Mortalidade por Bronquiolite Aguda em Menores de 1 ano entre 2014 e 2024 no Brasil: Estudo Ecológico de Série Temporal
DOI:
https://doi.org/10.36557/2674-8169.2026v8n2p974-988Palavras-chave:
Mortalidade Infantil, Bronquiolite, Vírus Sincicial Respiratório Humano, BrasilResumo
RESUMO
Introdução: A bronquiolite aguda configura-se como a principal causa de hospitalização e óbito por infecção respiratória em crianças menores de um ano. Recentemente, o perfil epidemiológico da doença foi drasticamente alterado pelo fenômeno da "dívida imunológica" pós-pandemia de COVID-19, tornando essencial o monitoramento dos indicadores de mortalidade no país.
Objetivo: Analisar a magnitude e tendência da mortalidade por bronquiolite aguda em menores de um ano no Brasil (2014-2024), caracterizando a dinâmica temporal e o perfil sociodemográfico para subsidiar políticas públicas e a qualificação da assistência pediátrica.
Metodologia: Estudo transversal quantitativo baseado em dados secundários do Departamento de Informática do Sistema Único de Saúde (Sistema de Informações sobre Mortalidade e Sistema de Informações sobre Nascidos Vivos). Analisaram-se óbitos (CID-10: J21) segundo ano, região, faixa etária, sexo e etnia. Calcularam-se coeficientes de mortalidade específica e mortalidade proporcional, com sistematização em planilhas eletrônicas.

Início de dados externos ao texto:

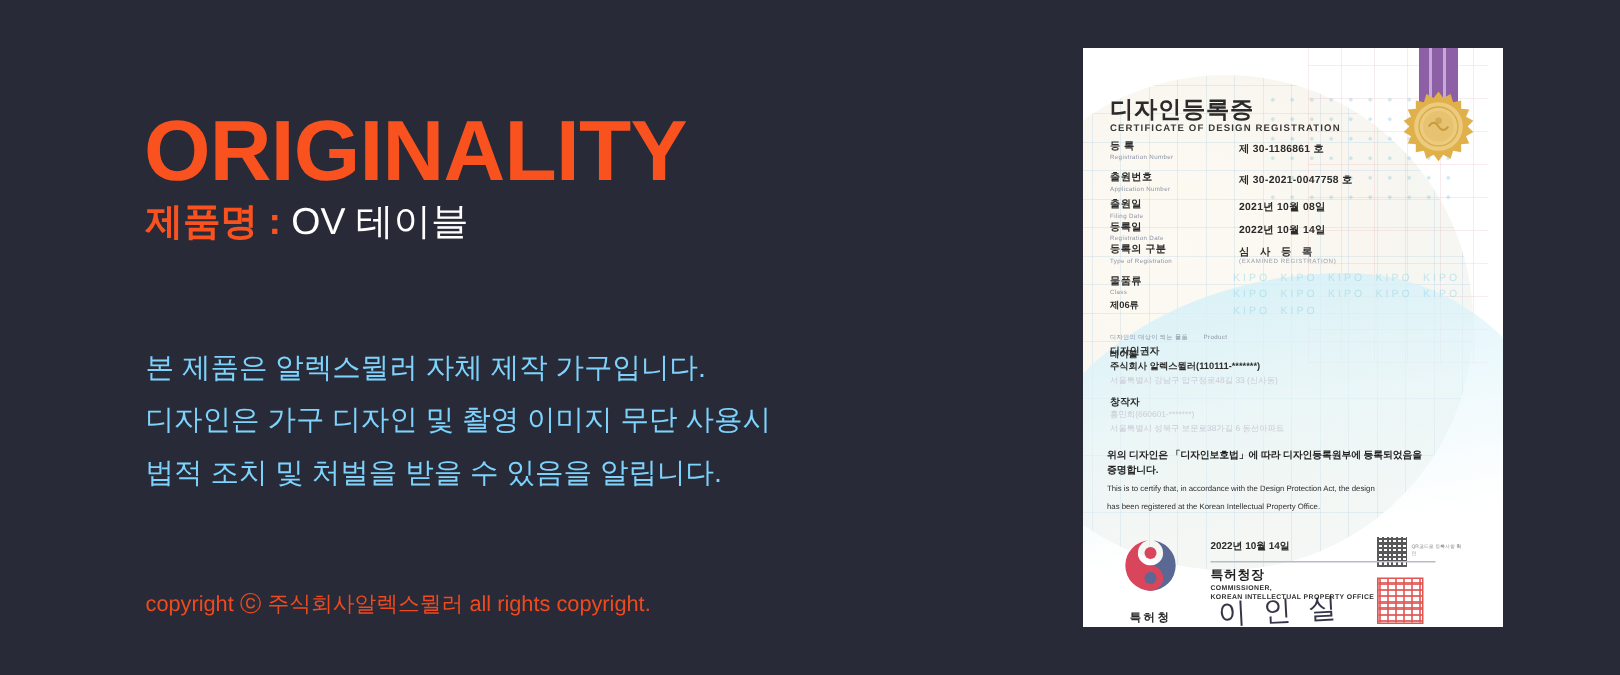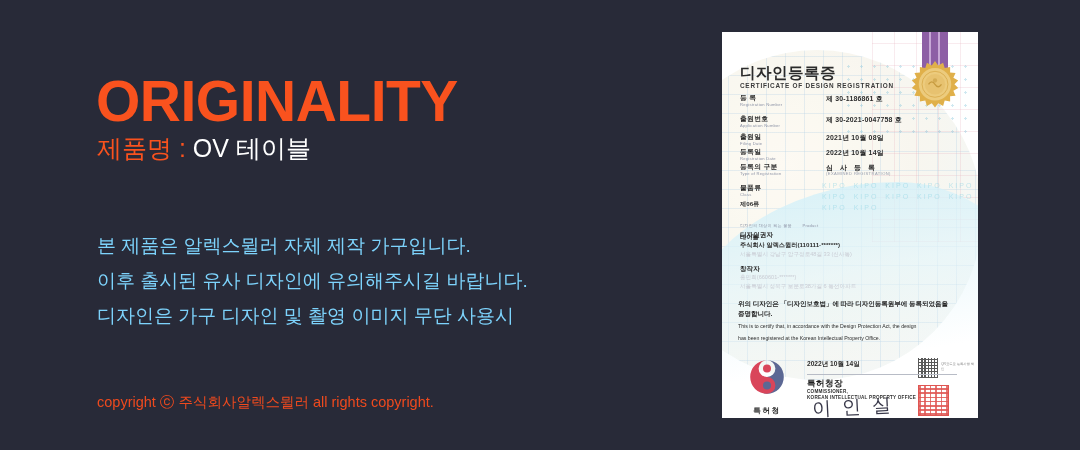"디자인등록증" .certificate { width: 256px -> 280px }
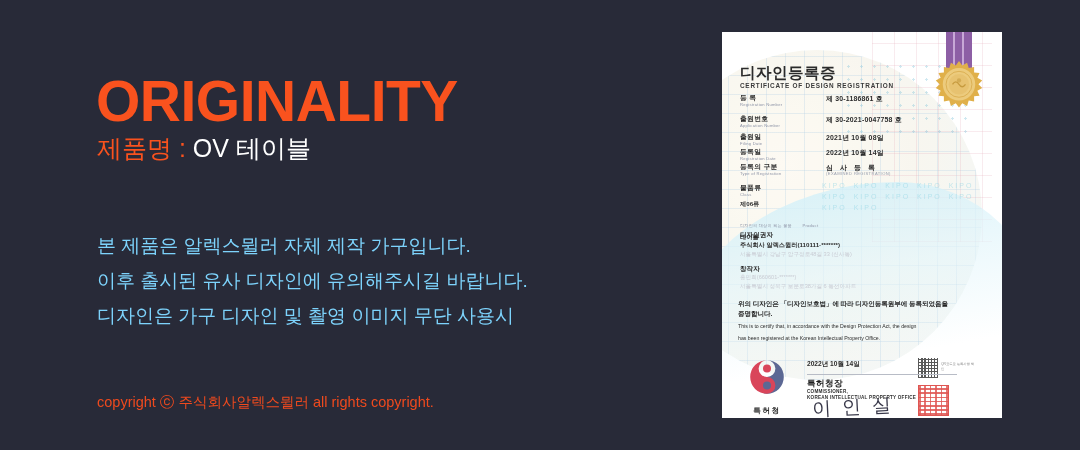"제품명 :" .info-label { font-weight: normal -> bold }
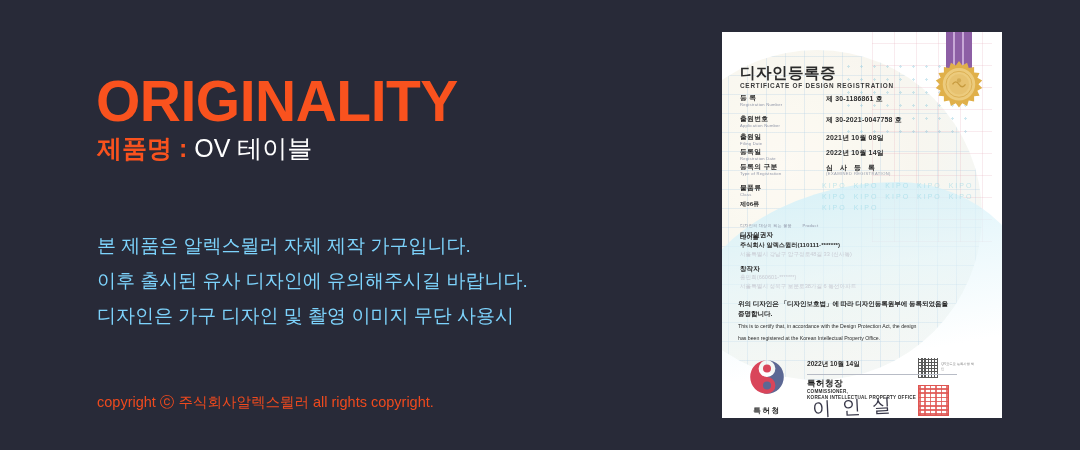"이후 출시된 유사 디자인에 유의해주시길" div.notice-line { html: <div>이후 출시된 유사 디자인에 유의해주시길 바랍니다.</div> -> none }
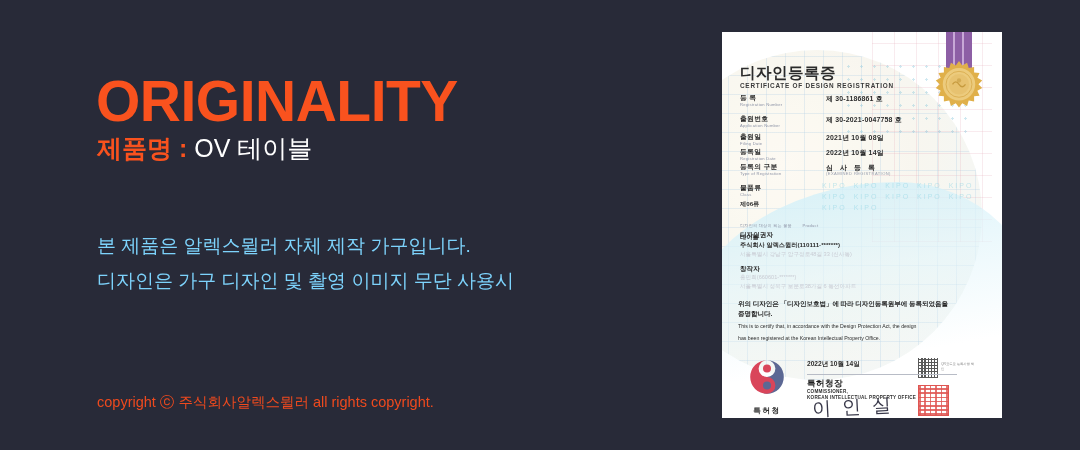"법적 조치 및 처벌을 받을" div.notice-line { html: none -> <div>법적 조치 및 처벌을 받을 수 있음을 알립니다.</div> }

Resultados: Registraram-se 2.855 óbitos. A trajetória foi ascendente até 2019 (244), com retração em 2020 (68). O biênio final apresentou escalada vertiginosa, atingindo o ápice em 2023 (577 óbitos; 20,2%) e manutenção elevada em 2024 (537). O coeficiente nacional em 2023 (0,227/1.000 nascidos vivos) foi quatro vezes superior ao de 2014, fato associado à "dívida imunológica" pós-pandemia. O Sudeste deteve maior carga absoluta (46,5%), mas Nordeste (0,296) e Centro-Oeste (0,261) apresentaram maiores riscos epidemiológicos em 2023. A mortalidade concentrou-se entre 28-364 dias de vida (96,7%), no sexo masculino (57,7%) e nas etnias branca (46,0%) e parda (42,1%). A mortalidade proporcional atingiu 1,80% em 2023, consolidando a patologia como causa de relevância crítica.
Conclusão: A bronquiolite consolidou-se como ameaça crescente aos lactentes. O agravamento dos indicadores ressalta vulnerabilidades assistenciais e desigualdades regionais. É imperativo avançar na descentralização de leitos de terapia intensiva e na implementação de novas tecnologias preventivas, como anticorpos monoclonais de ação prolongada, visando reduzir a mortalidade infantil evitável no país.